* Difference listings
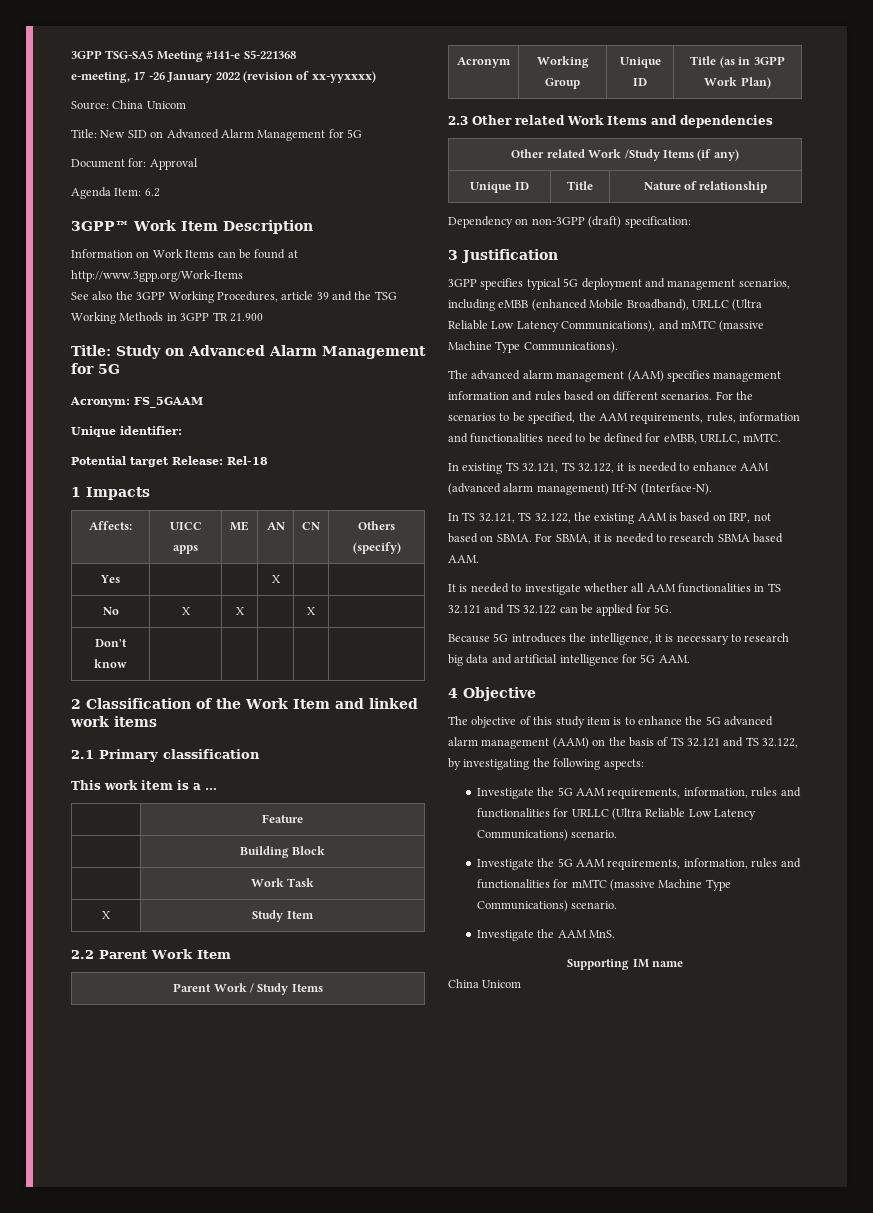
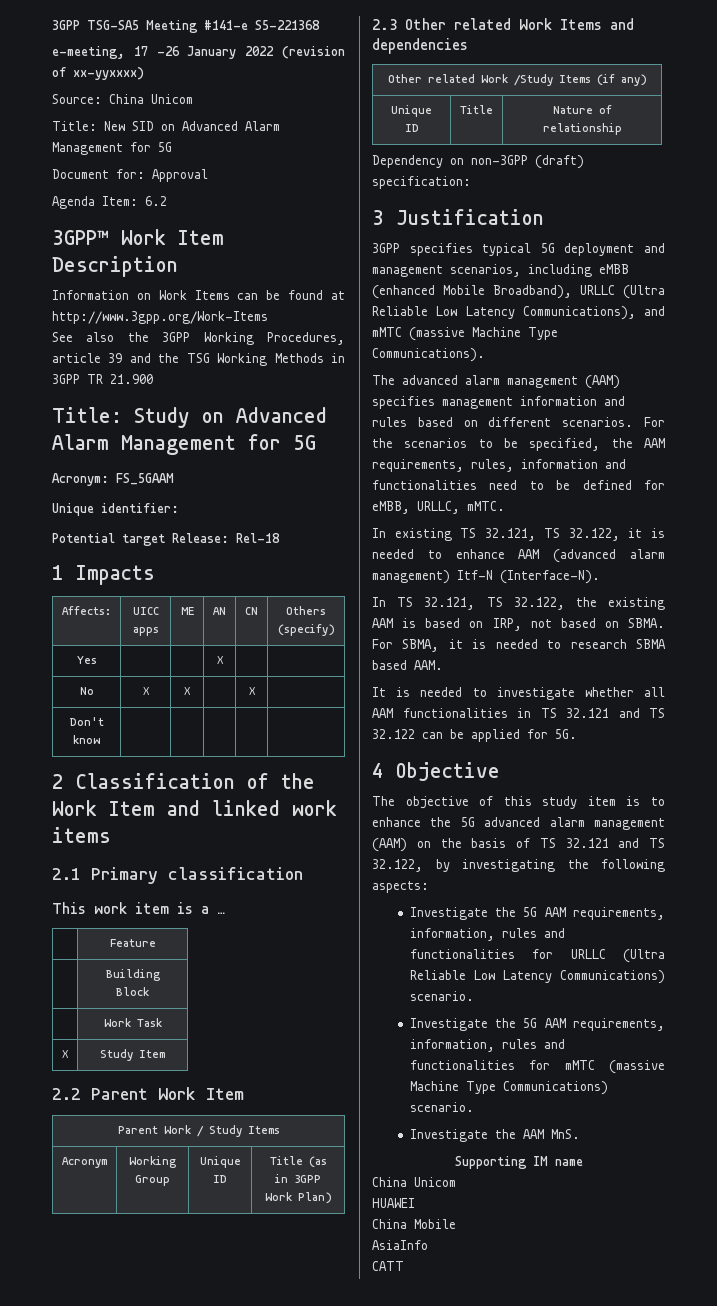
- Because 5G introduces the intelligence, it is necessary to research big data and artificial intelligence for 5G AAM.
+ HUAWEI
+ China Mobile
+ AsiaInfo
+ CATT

==

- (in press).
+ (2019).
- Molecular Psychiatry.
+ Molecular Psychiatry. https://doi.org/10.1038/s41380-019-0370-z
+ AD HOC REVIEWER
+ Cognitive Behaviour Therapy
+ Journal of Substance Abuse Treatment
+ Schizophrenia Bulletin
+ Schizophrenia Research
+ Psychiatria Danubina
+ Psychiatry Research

* AIM OF THE EXERCISE
Pick each line holding "Molecular" out of the entries above and return it.

* FINISHED EXERCISE
- Molecular Psychiatry.
+ Molecular Psychiatry. https://doi.org/10.1038/s41380-019-0370-z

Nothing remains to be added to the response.